Organizations found value in utilizing as many online platforms to better connect with members and applicants, to increase their virtual presence and to amplify important matters and advocacies. 

Online political space

On Sept. 22, UP System IT sent an email to students reminding them that the software resources of the university could only be used for official academic and administrative purposes.

Their resources, which include the online services registered under UP such as Zoom, UP mail and cloud storage, are prohibited from being used in any partisan political and personal activities, according to the university’s Acceptable Use Policy.

What the policy deemed as partisan and political were unclear.

But Peleo of Anakbayan considered these guidelines as anti-democratic and an attack to organizations, particularly to progressive formations.

“Itong mga [guidelines], pinagbabawalan ‘yung critical thinking ng mga estudyante at nililimitahan pa ‘yung paglulunsad ng mga political activities,” she said.
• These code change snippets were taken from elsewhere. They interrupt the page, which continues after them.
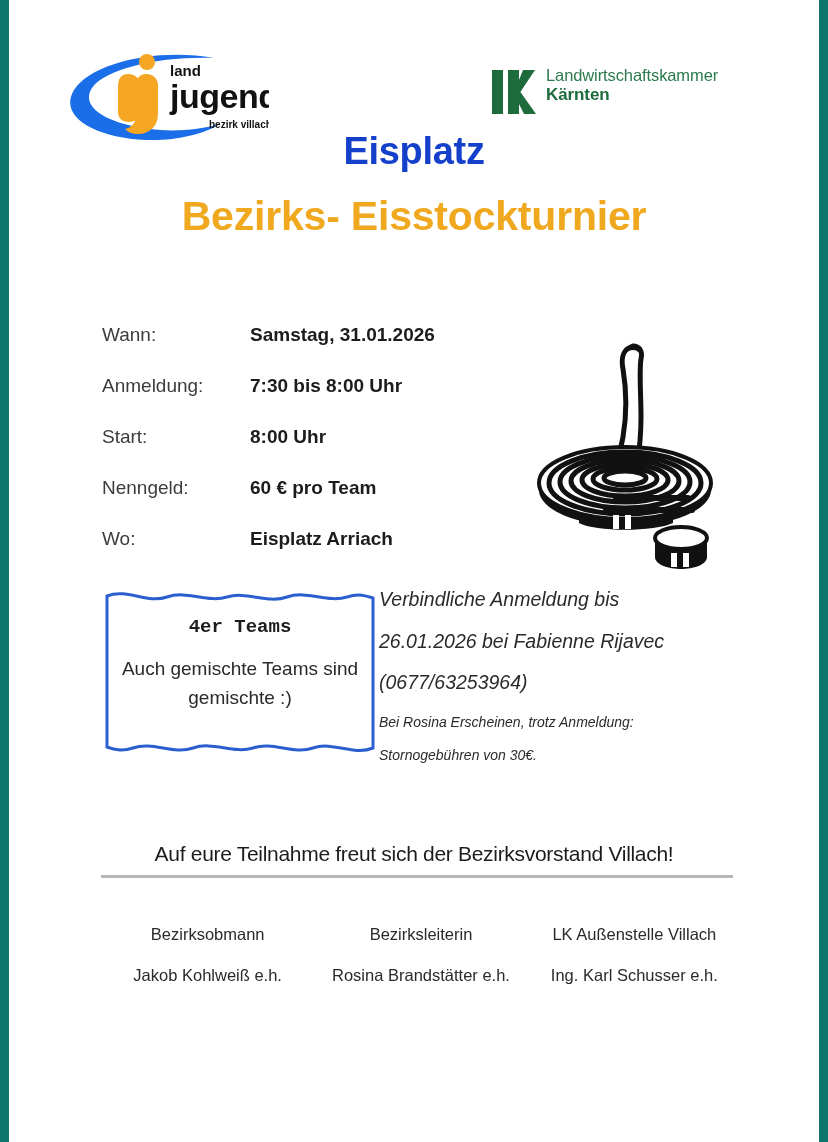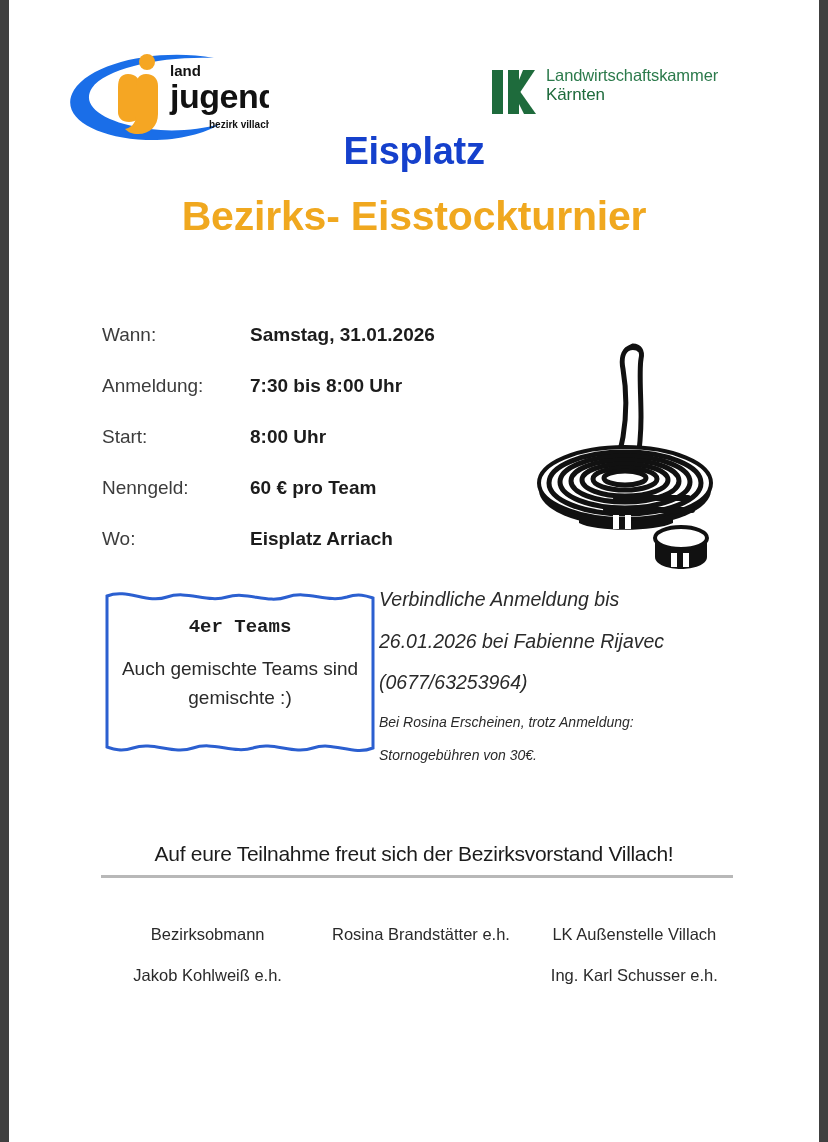--- a/index.html
+++ b/index.html
@@ -17,7 +17,7 @@
     position: relative;
     width: 828px;
     height: 1142px;
-    background: #404040;
+    background: #0f766e;
     box-sizing: border-box;
   }
   .page {

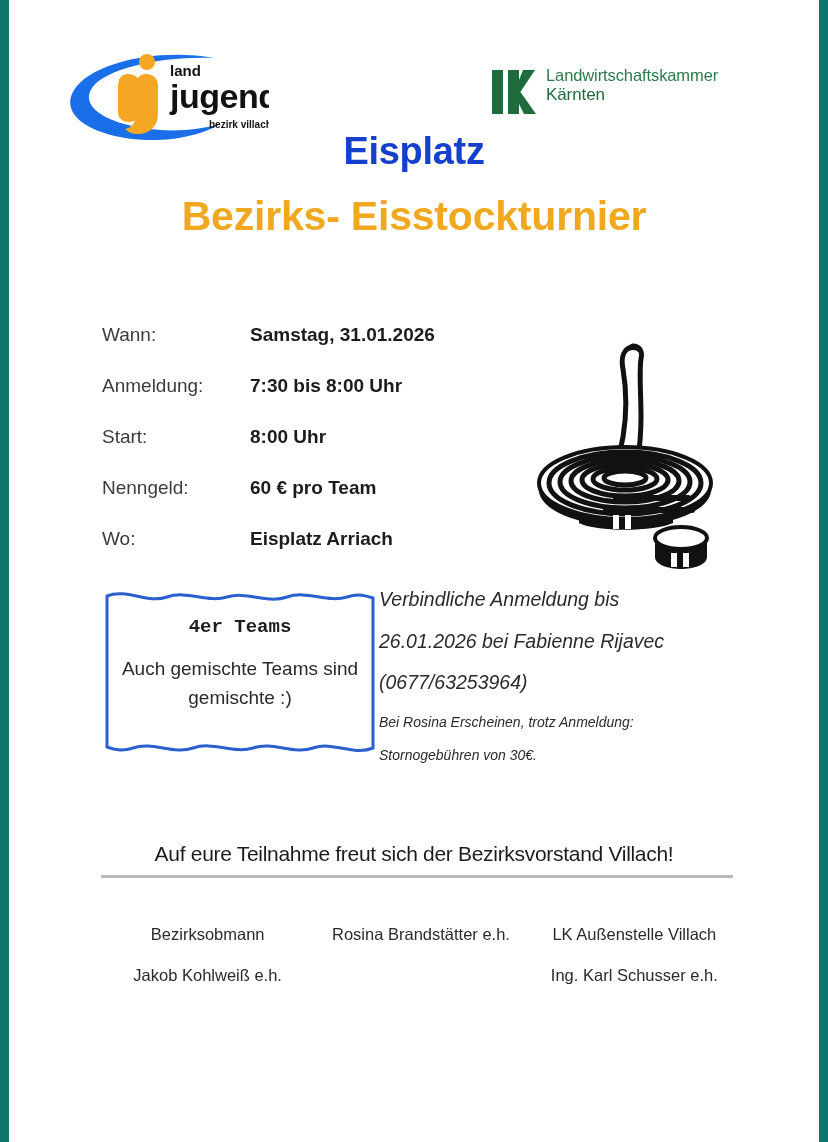--- a/index.html
+++ b/index.html
@@ -72,7 +72,7 @@
   }
   .lk-line2 {
     font-size: 17px;
-    font-weight: normal;
+    font-weight: bold;
     color: #1e6b3c;
     letter-spacing: -0.1px;
     white-space: nowrap;

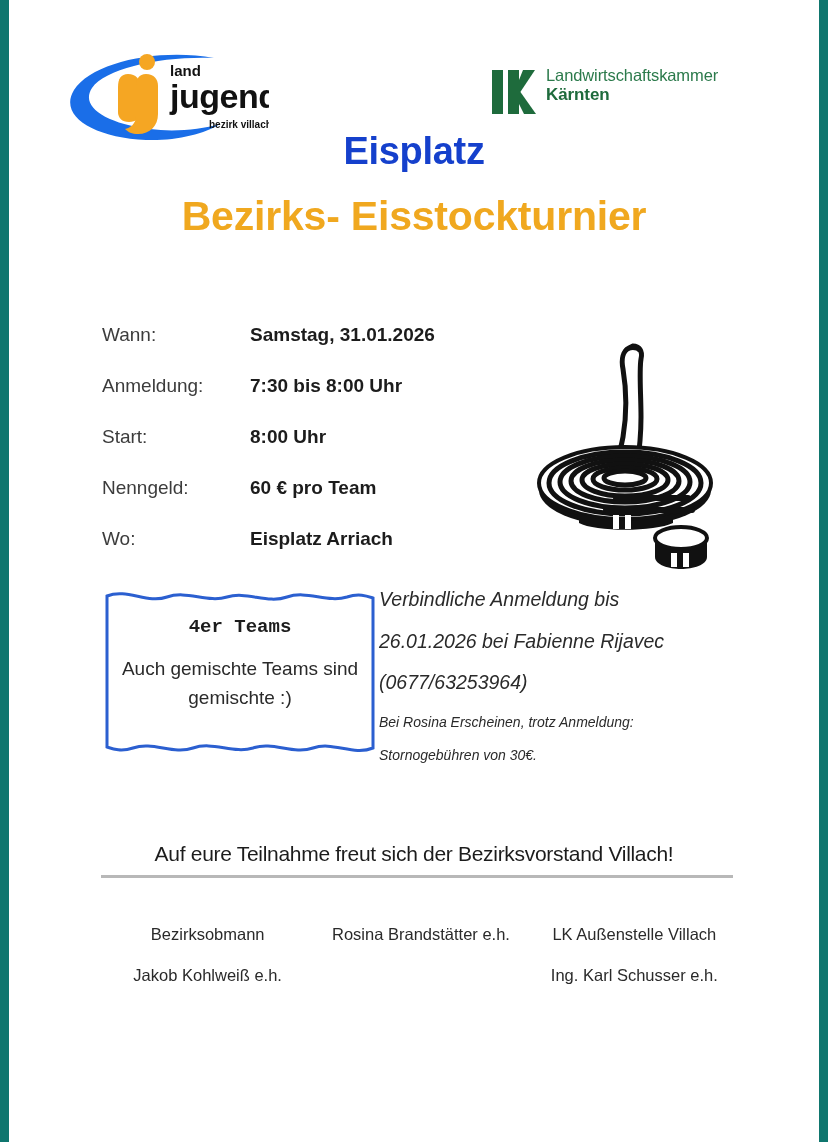--- a/index.html
+++ b/index.html
@@ -395,6 +395,7 @@
         <div class="sig-name">Jakob Kohlweiß e.h.</div>
       </div>
       <div class="sig-col">
+        <div class="sig-role">Bezirksleiterin</div>
         <div class="sig-name">Rosina Brandstätter e.h.</div>
       </div>
       <div class="sig-col">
She added that students are now using the resources to engage and learn more about what is happening in the country.

Mass organizations have already resorted to using regular emails, the free features of Zoom and other alternative video call applications.

Mental welfare of members

The lack of standardization in learning platforms and the growing amount of workload forces students to consistently adjust per class and prolong their online screen time. 

“It’s not just about acads or the org work. Meron tayong mga responsibilities at home and most of our orgmates din have work from home and other responsibilities in life,” Vizcarra said.

With many things going on all at once, this virtual shift has become mentally deteriorating for many.

As a result, some students have opted to be inactive in their organizations this remote semester.

To address this, organizations made certain measures to prevent mental burnout by creating online tambayans, scheduling game nights and limiting working days.

“Parang andami naming considerations when it comes to burnout, because we don’t want people to get burnout naman talaga,” Vizcarra said. “And in the long run, mas okay if the members are healthy kaysa maging output heavy ‘yung org namin.”

Aside from providing students a sense of belonging and support system, organizations also serve a key role in exerting their right to self-organize.

The Anti-Terrorism Act of 2020 is considered to be a threat to mass democractic organizations because of its broad scope of terrorism.

However, Peleo said that instead of people cowering in fear due to the law, it only encouraged them to be more vocal about their pleas and advocacies. 

“Doon din talagang naging aktibo ‘yung marami sa kasapian, bilang nakikita nila kung anong magiging dulot [ng Anti-Terror Law] sa lahat… Ito pa ‘yung nagtulak sa kanila na lumaban, na bitbitin sa lansangan ‘yung kanilang mga panawagan,” she said.